It was believed, however, that to so abandon that position, under the circumstances, would be utterly ruinous; that the necessity under which it was to be done would not be fully understood; that by many it would be construed as a part of a voluntary policy; that at home it would discourage the friends of the Union, embolden its adversaries, and go far to insure to the latter a recognition abroad; that, in fact, it would be our national destruction consummated. This could not be allowed. Starvation was not yet upon the garrison, and ere it would be reached Fort Pickens might be reinforced. This last would be a clear indication of policy and would better enable the country to accept the evacuation of Fort Sumter as a military necessity. An order was at once directed to be sent for the landing of the troops from the steamship Brooklyn into Fort Pickens. This order could not go by land but must take the longer and slower route by sea. The first return news from the order was received just one week before the fall of Fort Sumter. The news itself was that the officer commanding the Sabine, to which vessel the troops had been transferred from the Brooklyn, acting upon some quasi armistice of the late Administration (and of the existence of which the present Administration, up to the time the order was dispatched, had only too vague and uncertain rumors to fix attention), had refused to land the troops. To now reinforce Fort Pickens before a crisis would be reached at Fort Sumter was impossible – rendered so by the near exhaustion of provisions in the latter-named fort. In precaution against such a conjuncture, the Government had a few days before commenced preparing an expedition, as well adapted as might be, to relieve Fort Sumter, which expedition was intended to be ultimately used or not, according to circumstances. The strongest anticipated case for using it was now presented, and it was resolved to send it forward. As had been intended, in this contingency, it was also resolved to notify the Governor of South Carolina that he might expect an attempt would be made to provision the fort, and that if the attempt should not be resisted there would be no effort to throw in men, arms, or ammunition, without further notice, or in case of an attack upon the fort. This notice was accordingly given, whereupon the fort was attacked and bombarded to its fall without even awaiting the arrival of the provisioning expedition.
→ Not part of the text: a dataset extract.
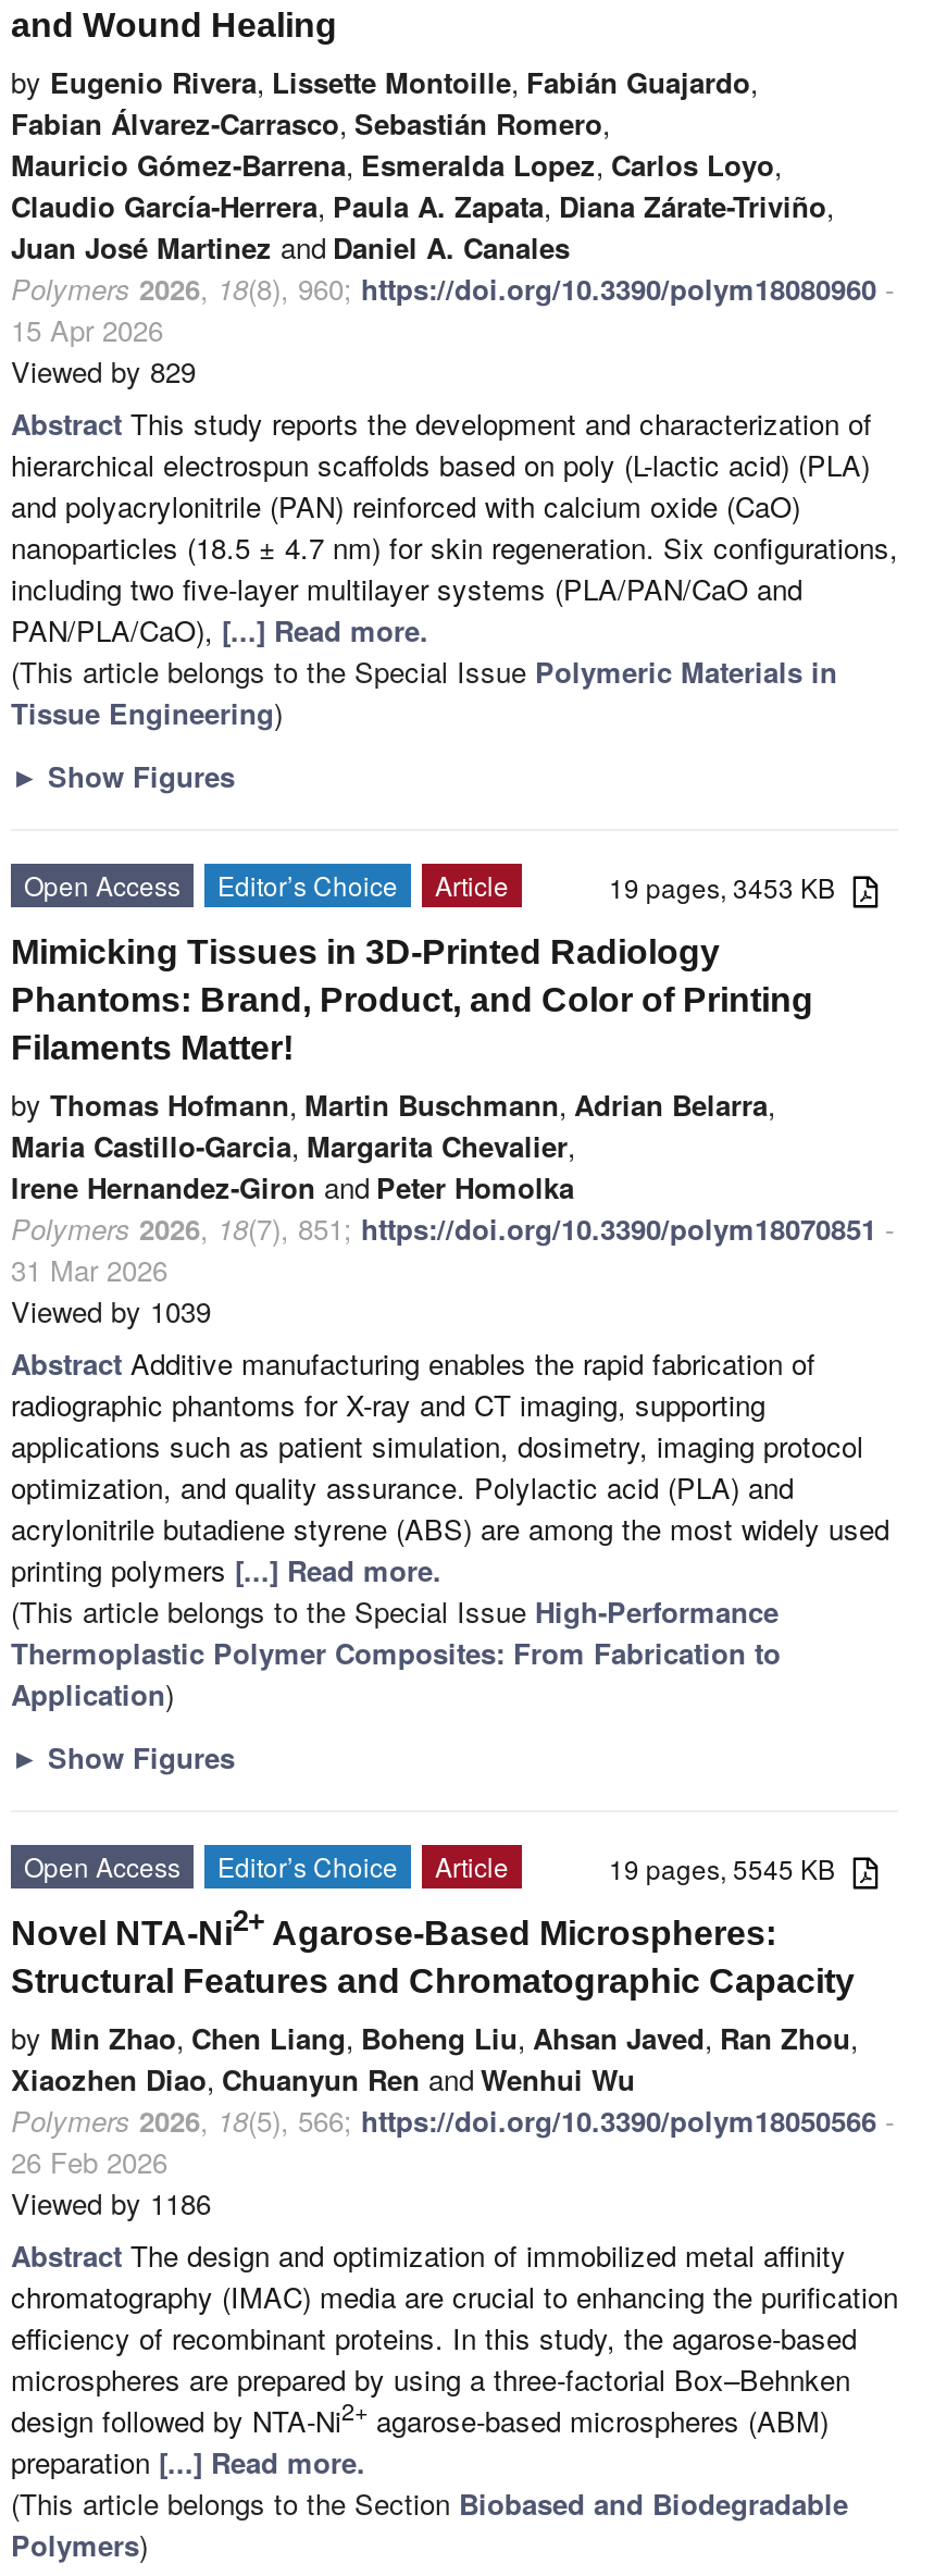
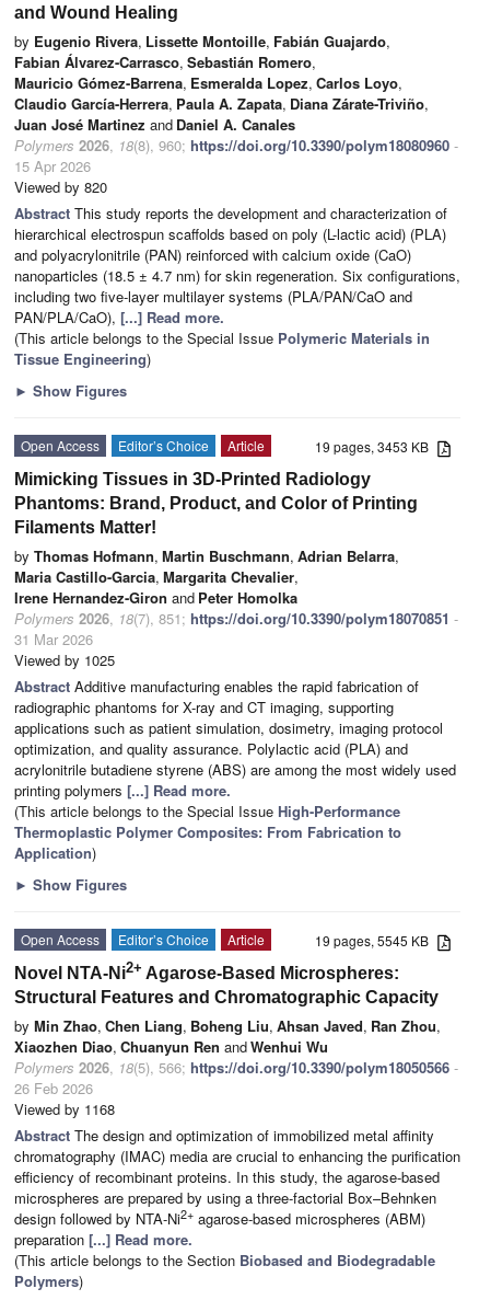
[11,351,196,393] Viewed by 829 -> [14,177,107,198] Viewed by 820
[11,1291,211,1333] Viewed by 1039 -> [14,650,115,671] Viewed by 1025
[11,2183,211,2225] Viewed by 1186 -> [14,1099,115,1120] Viewed by 1168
It is thus seen that the assault upon and reduction of Fort Sumter was in no sense a matter of self-defense on the part of the assailants. They well knew that the garrison in the fort could by no possibility commit aggression upon them. They knew – they were expressly notified-that the giving of bread to the few brave and hungry men of the garrison was all which would on that occasion be attempted unless themselves, by resisting so much, should provoke more. They knew that this Government desired to keep the garrison in the fort, not to assail them, but merely to maintain visible possession, and thus to preserve the Union from actual and immediate dissolution, trusting, as hereinbefore stated, to time, discussion, and the ballot-box for final adjustment; and they assailed and reduced the fort for precisely the reverse object – to drive out the visible authority of the Federal Union and thus force it to immediate dissolution. That this was their object the Executive well understood, and having said to them in the inaugural address, “You can have no conflict without being yourselves the aggressors,” he took pains not only to keep this declaration good, but also to keep the case so free from the power of ingenious sophistry as that the world should not be able to misunderstand it. By the affair at Fort Sumter, with its surrounding circumstances, that point was reached. Then and thereby the assailants of the Government began the conflict of arms, without a gun in sight or in expectancy to return their fire, save only the few in the fort sent to that harbor years before for their own protection and still ready to give that protection in whatever was lawful. In this act, discarding all else, they have forced upon the country the distinct issue, “Immediate dissolution or blood.”

And this issue embraces more than the fate of these United States. It presents to the whole family of man the question whether a constitutional republic or democracy – a Government of the people, by the same people – can or cannot maintain its territorial integrity against its own domestic foes. It presents the question whether discontented individuals, too few in numbers to control administration, according to organic law, in any case, can always, upon the pretenses made in this case, or on any other pretenses, or arbitrarily without any pretense, break up their Government and thus practically put an end to free government upon the earth. It forces us to ask: “Is there, in all republics, this inherent and fatal weakness?” “Must a government, of necessity, be too strong for the liberties of its own people, or too weak to maintain its own existence?”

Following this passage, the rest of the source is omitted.